Impaired neurogenesis, learning and memory and low seizure threshold associated with loss of neural precursor cell survivin
1 KU Leuven, VIB Vesalius Research Center (VRC), Herestraat 49, Gasthuisberg O&N1, B3000 Leuven, Belgium
2 KU Leuven Laboratory of Biological Psychology, Tiensestraat 102, B3000 Leuven, Belgium
3 Dept of Pharmacology, University of Milan, via Vanvitelli 32, Milan, Italy
4 Istituto di Neuroscienze, Consiglio Nazionale delle Ricerche, via G. Moruzzi 1, 56100 Pisa, Italy
5 KU Leuven, Laboratory for Neurobiology and Gene Therapy, Kapucijnenvoer 33, B3000 Leuven, Belgium
6 Developmental Biology Institute of Marseille, NMDA CNRS, INSERM, Univ. de Mediterranee, Campus de Luminy, 13288 Marseille, France
7 Department of Psychiatry, University of Texas Southwestern Medical Center, 5323 Harry Hines Blvd, Dallas, Texas, 75390-9070 USA
8 Department of Cellular and Molecular Medicine & Neuroscience Program, University of Ottawa, 451 Smyth Road, Ottawa, K1H 8M5 Canada
9 Laboratory of Molecular Neuropathology, Centre for Integrative Biology, University of Trento, via delle Regole 101, 38060 Trento, Italy
10 Center for Blood Research, Faculty of Medicine, University of British Columbia, 2350 Health Sciences Mall, Vancouver, V6T 1Z3 Canada
BMC Neuroscience 2010, 11:2 doi:10.1186/1471-2202-11-2Published: 5 January 2010
Survivin is a unique member of the inhibitor of apoptosis protein (IAP) family in that it exhibits antiapoptotic properties and also promotes the cell cycle and mediates mitosis as a chromosome passenger protein. Survivin is highly expressed in neural precursor cells in the brain, yet its function there has not been elucidated.

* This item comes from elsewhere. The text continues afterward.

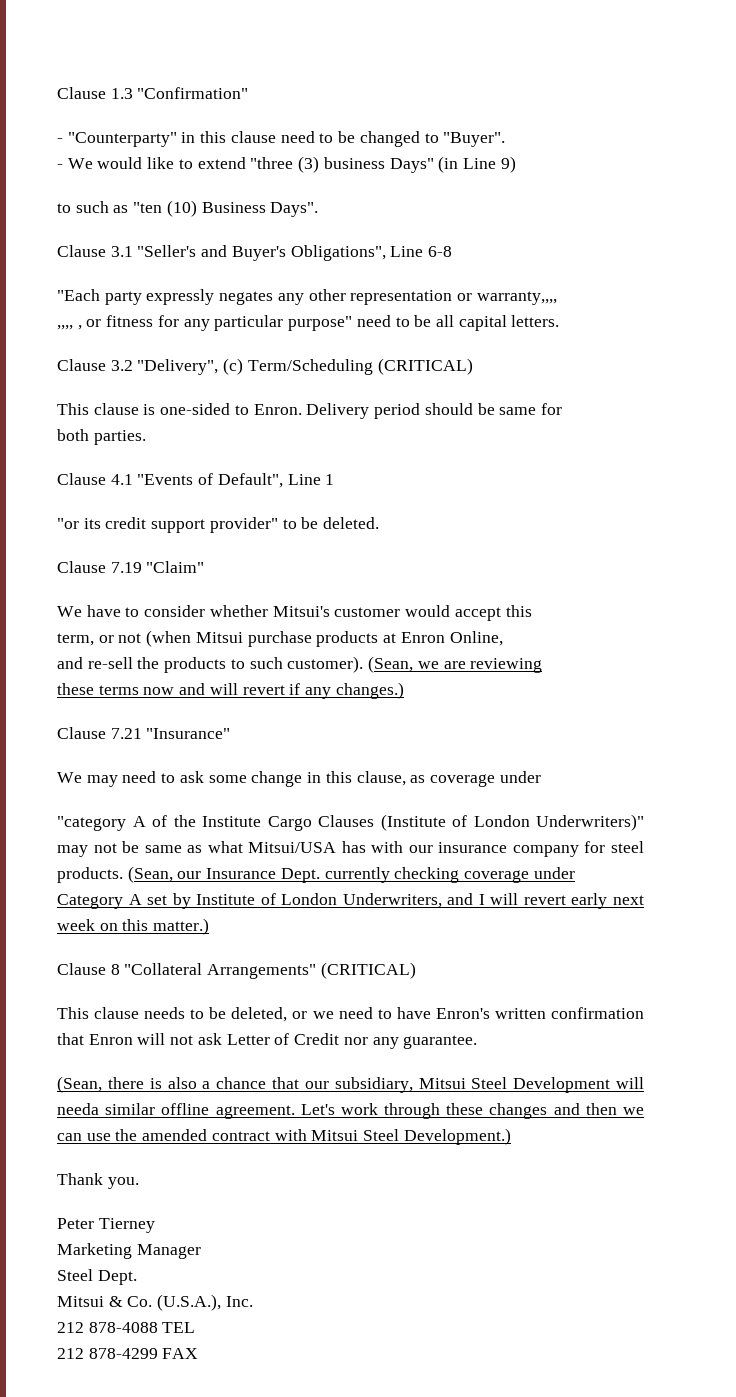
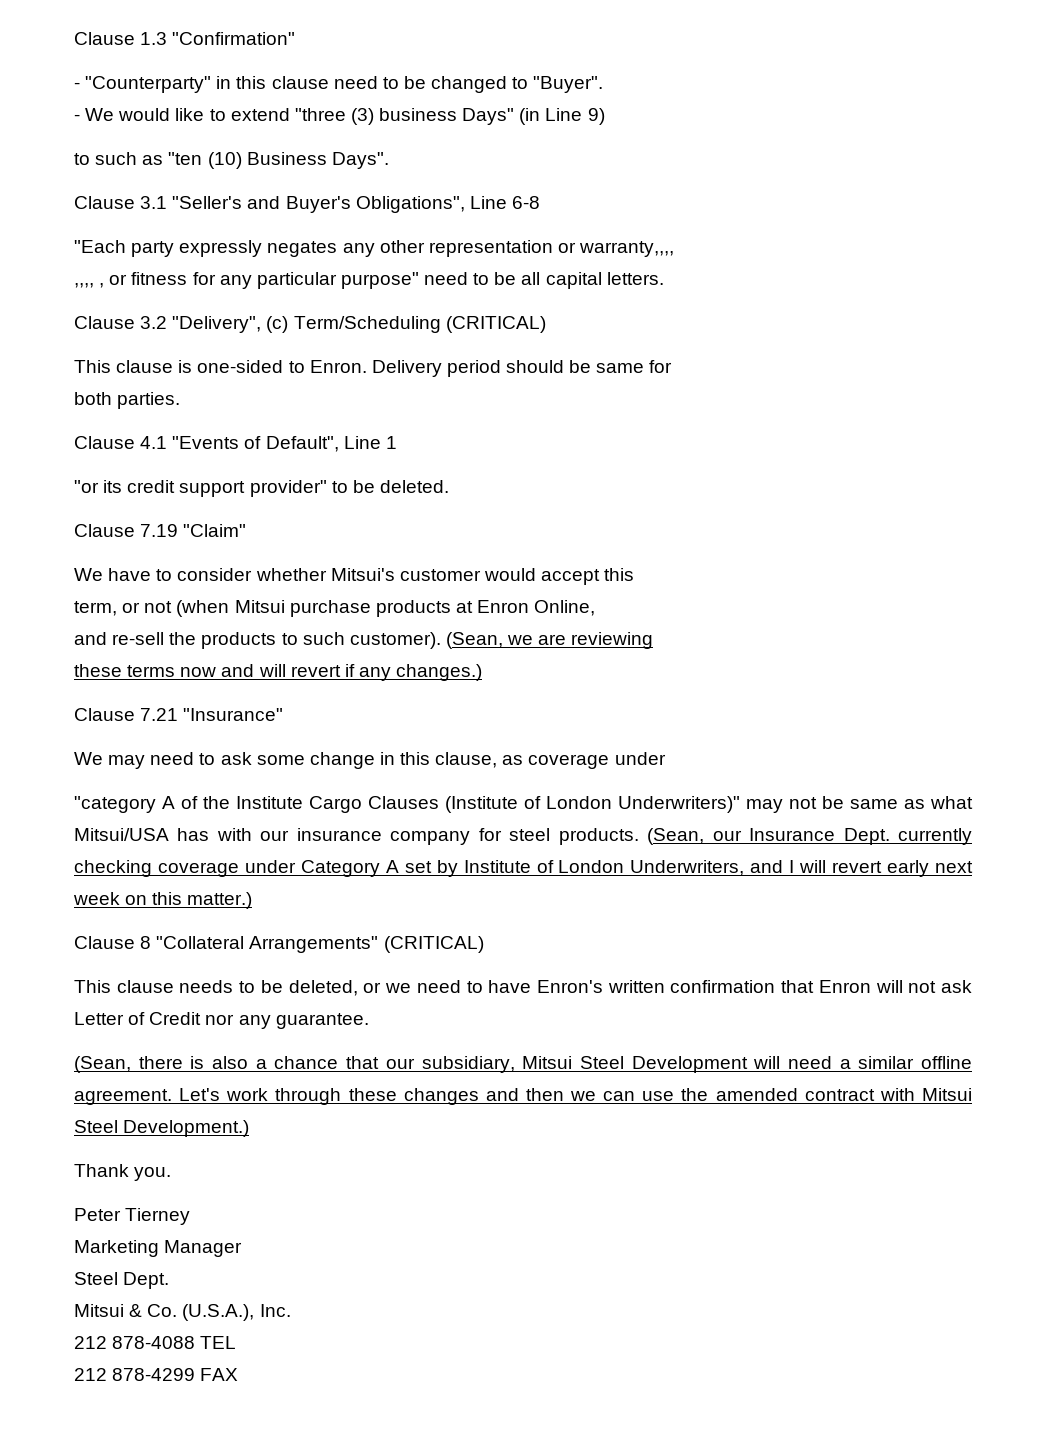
- (Sean, there is also a chance that our subsidiary, Mitsui Steel Development will needa similar offline agreement.
+ (Sean, there is also a chance that our subsidiary, Mitsui Steel Development will need a similar offline agreement.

To examine the role of neural precursor cell survivin, we first showed that survivin is normally expressed in periventricular neurogenic regions in the embryo, becoming restricted postnatally to proliferating and migrating NPCs in the key neurogenic sites, the subventricular zone (SVZ) and the subgranular zone (SGZ). We then used a conditional gene inactivation strategy to delete the survivin gene prenatally in those neurogenic regions. Lack of embryonic NPC survivin results in viable, fertile mice (SurvivinCamcre) with reduced numbers of SVZ NPCs, absent rostral migratory stream, and olfactory bulb hypoplasia. The phenotype can be partially rescued, as intracerebroventricular gene delivery of survivin during embryonic development increases olfactory bulb neurogenesis, detected postnatally. SurvivinCamcre brains have fewer cortical inhibitory interneurons, contributing to enhanced sensitivity to seizures, and profound deficits in memory and learning.
The findings highlight the critical role that survivin plays during neural development, deficiencies of which dramatically impact on postnatal neural function.